Первая мысль была – что еще за маразм? Потом она сообразила – обязаловка! «Аншлаг» должен участвовать в заводских «елках» и, кстати, в большом новогоднем отчетном концерте. Там все кружки и студии показывали свои достижения, и особенно страшными они были у вокалистов: в их кружке собрались любители оперного жанра и исполняли исключительно классику, в меру своих скромных возможностей. Оркестр народных инструментов с балалайками, дуделками и ложками – и тот лучше звучал.
Для концерта Буревой готовил Веронику, Володю, Бориску. Он выбрал подходящий кусочек из пьесы Алешина «Дипломат», в котором все имелось – и конфликт, и юмор, и правильное понимание политики. А тех, кто пока талантами не блистал, – на «елки», пусть детишек веселят.

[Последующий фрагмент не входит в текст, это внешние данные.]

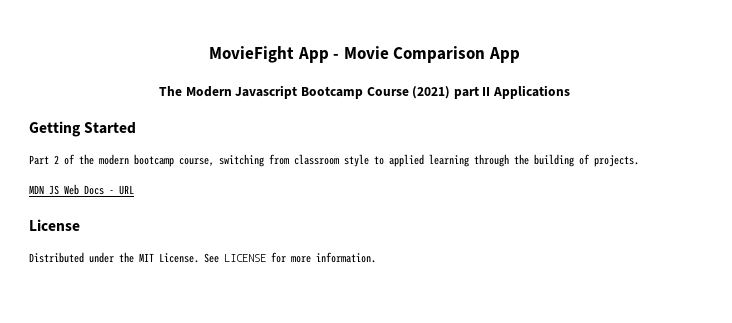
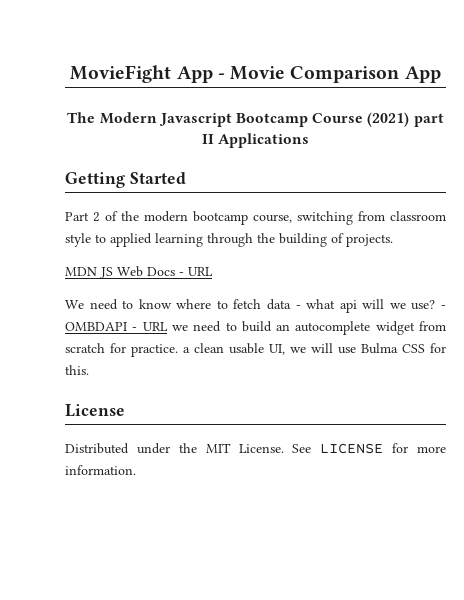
(134, 190) none -> [65,299,446,313] [65,321,447,335] [65,343,446,357] [65,365,89,375] // We need to know where to fetch data - what api will we use? - OMBDAPI - URL we need to build an autocomplete widget from scratch for practice. a clean usable UI, we will use Bulma CSS for this.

– Что? – спросил Буревой. Его лицо сделалось хищным – с таким лицом хорошо д’Артаньяна играть. Вот бы ему когда-нибудь…
– Выучу.
– На сцену! Вероника позвонила, что не придет, будем с тобой гонять эпизод «Подвал». Дима, Гоша – на сцену!

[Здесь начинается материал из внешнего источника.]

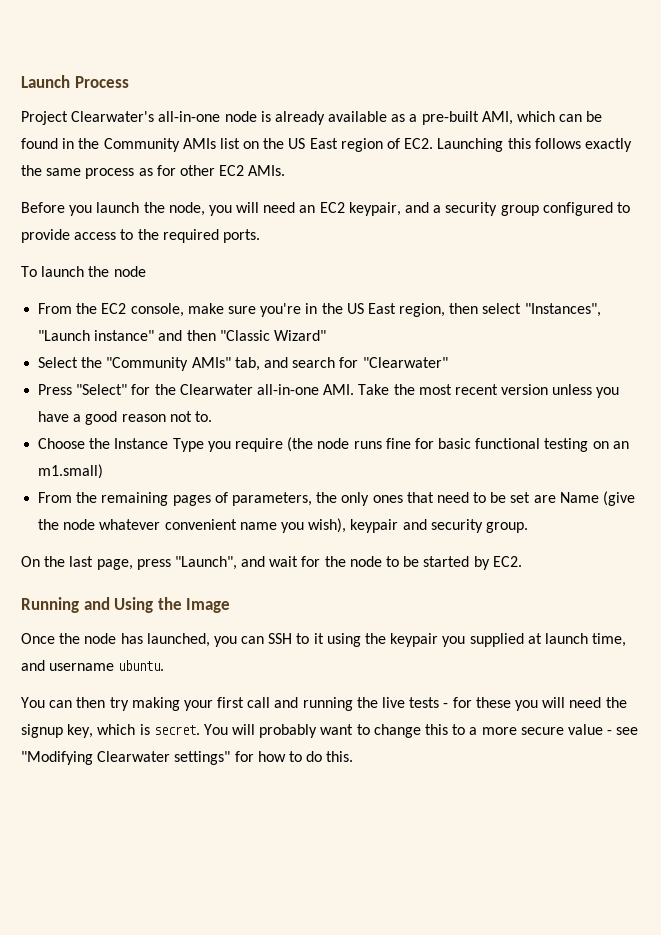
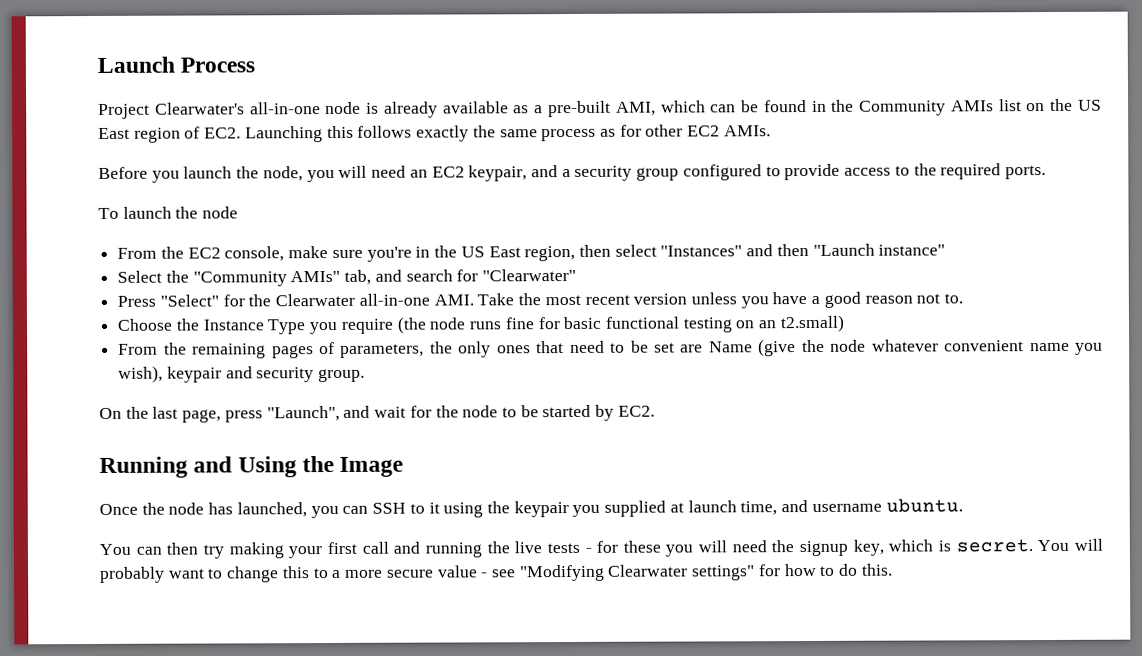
[524,303,601,317] "Instances", -> [660,244,809,257] "Instances" and then
[158,330,326,341] and then "Classic Wizard" -> (946, 250) none
[38,464,104,479] m1.small) -> [779,314,845,333] t2.small)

Это был праздник немыслимый!
Праздник затянулся допоздна. А ведь еще предстоял домашний скандал.
Идя через двор, Илона посмотрела вверх и увидела свет в тети-Таниных окнах. Набравшись мужества, она позвонила в соседкину дверь.
– Теть-Тань, мы с мамой поругались… – начала было она.
– Тут твоя мама, – перебила соседка. И точно – мать сидела в кресле, совсем несчастная. Пахло валерьянкой.
Галочка показала Илоне рукой – идем на кухню!
– Она с дядей Валерой поругалась, – прошептала Галочка. – Он хлопнул дверью и ушел.
Чтобы мать поругалась с отцом – это было так же невероятно, как прибытие марсиан.
– И что, его дома нет? – спросила потрясенная Илона.
– Нет… Тетя Шура даже не представляет, куда он мог пойти.
– Но… но из-за чего?..
Родители могли повздорить разве что из-за денег. И то – не до такой степени, чтобы дверью хлопать. Так – в меру, почти не повышая голоса.
– По-моему, они из-за тебя поругались…
– Из-за меня?..
– Я была в спальне, слышала через стенку. Он кричал «нельзя так над ребенком издеваться!»
– А она?
– Я не разобрала. Илонка, что случилось?
– Ничего не случилось, то есть…
Илоне страшно хотелось назвать мать дурой. Но какой-то внутренний жандарм (Варвара Павловна его называла внутренним цензором) не позволял.
Значит, отец узнал про гинеколога и вступился за дочку. Вот это новость! Раньше он в отношения между матерью и дочерью не вмешивался, воспитание девочки – женская забота. Да и вообще он всегда был тихим. Был?